IS IT JUST SINGLES WHO FEEL LONELY? IN OR OUT OF RELATIONSHIP, LONELINESS IS A COMMON EMOTION
So does being single make you lonelier?
When you are young, love is dramatic, painful and we all felt misunderstood, but as you get older, relationships or lack of them, has a deeper impact. It makes us ask all those challenging questions about ourselves, with the added layer of complication, being now over 40.
Am I too old to attract someone? Now it’s harder to find a partner, maybe I will die along and unloved? Yes, just more worries we don’t need, at any stage of our life.
Personally, I love being in relationship, I always have and I’m blessed to be in a good marriage of 11 years. We certainly have our moments like any marriage and being the independent soul that I am, I cherish my own time. It hasn’t always been like that, but when my friends talk about loneliness, I often stop and think, what ARE they lonely about?
I remember one of my spiritual teachers many years ago told me that loneliness was actually a mixture of fear and anger. How interesting! I understand the fear of not being seen, not being recognised, listened to or cared for and the anger around being left out and again unrecognised, so if loneliness is the result of this combination of these emotions – what is the remedy?
Some people feel lonely in a marriage but they actually don’t see it as loneliness, they mention emptiness or depression. I think some people who aren’t in a relationship can mistake it for loneliness when in fact it’s a part of them that feels unfulfilled in other parts of their lives, not just being in love.
When I left a very bad relationship and vowed never to be in the ‘wrong’ relationship again, I set about getting myself together. I did yoga 5 days a week, I ate brown rice and veggies, I was working hard and I was so happy! I actually fell in love with myself, I felt the ‘in love’ feeling without a person, well I realised I was ‘in love’ with me. Behold, I met my now husband not very long after, because like attracts like of course.
When a wise person OR Friend explained lonely, it actually changed how I viewed the moments of feeling down or what I would have previously thought loneliness was.
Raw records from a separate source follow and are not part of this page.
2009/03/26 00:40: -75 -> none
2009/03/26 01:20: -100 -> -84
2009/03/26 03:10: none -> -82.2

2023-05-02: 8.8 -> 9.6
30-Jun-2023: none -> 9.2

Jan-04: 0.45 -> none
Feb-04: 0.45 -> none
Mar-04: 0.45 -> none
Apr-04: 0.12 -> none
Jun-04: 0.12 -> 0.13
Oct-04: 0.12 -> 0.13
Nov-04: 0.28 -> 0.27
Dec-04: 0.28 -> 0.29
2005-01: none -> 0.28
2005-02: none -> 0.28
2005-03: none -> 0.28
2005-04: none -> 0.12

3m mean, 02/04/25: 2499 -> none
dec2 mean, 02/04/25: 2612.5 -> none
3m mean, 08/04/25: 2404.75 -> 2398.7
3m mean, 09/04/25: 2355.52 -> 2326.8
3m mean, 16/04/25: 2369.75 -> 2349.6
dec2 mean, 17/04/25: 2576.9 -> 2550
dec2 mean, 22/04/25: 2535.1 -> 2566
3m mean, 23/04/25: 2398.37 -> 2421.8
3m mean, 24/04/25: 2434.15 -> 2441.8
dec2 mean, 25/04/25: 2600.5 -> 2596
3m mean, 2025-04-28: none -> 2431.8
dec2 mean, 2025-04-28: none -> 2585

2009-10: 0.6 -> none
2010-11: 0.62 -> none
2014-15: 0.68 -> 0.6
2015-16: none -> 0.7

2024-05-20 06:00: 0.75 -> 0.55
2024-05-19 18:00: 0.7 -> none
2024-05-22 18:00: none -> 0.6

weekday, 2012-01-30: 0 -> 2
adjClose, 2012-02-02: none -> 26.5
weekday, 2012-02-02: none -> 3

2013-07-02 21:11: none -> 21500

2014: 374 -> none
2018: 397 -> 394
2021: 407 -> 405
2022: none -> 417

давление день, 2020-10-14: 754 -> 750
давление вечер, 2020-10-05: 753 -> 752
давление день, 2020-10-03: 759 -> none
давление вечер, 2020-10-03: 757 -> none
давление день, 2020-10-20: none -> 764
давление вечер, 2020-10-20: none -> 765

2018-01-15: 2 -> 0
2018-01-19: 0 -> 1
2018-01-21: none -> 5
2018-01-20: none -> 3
I looked at my life and worked on understanding where my fears were and why they were happening, I also checked in on my anger. Most of the time my anger came from not getting what I wanted, whether it was about money, not getting attention, not winning a project, my anger stemmed from something about that. The lovely part about putting a spotlight on your issues and bringing it to light, the power of it dissipates – eventually!
Presently, I can honestly say that I’m never lonely and I can spend hours by myself, because I use my time to create and express myself in all sorts of things like painting, drawing, writing and more. It doesn’t mean I don’t feel down or fearful, I definitely have lots of challenging moments, but lonely is not a word that comes to mind for me anymore.
My advice if you are feeling lonely and I know when you get over 40, there are so many insecurities and questions that rattle around in your head (which I have many) but the skill is to recognise them as things that may need addressing. See a good Kinesiologist or Naturopath. Search online for great videos on personal development and building confidence. We are so lucky to have so much available at our finger tips. Bring your thoughts up to a higher vibration to move the fear and anger so you can feel the love and joy for yourself and the precious time that you have with yourself.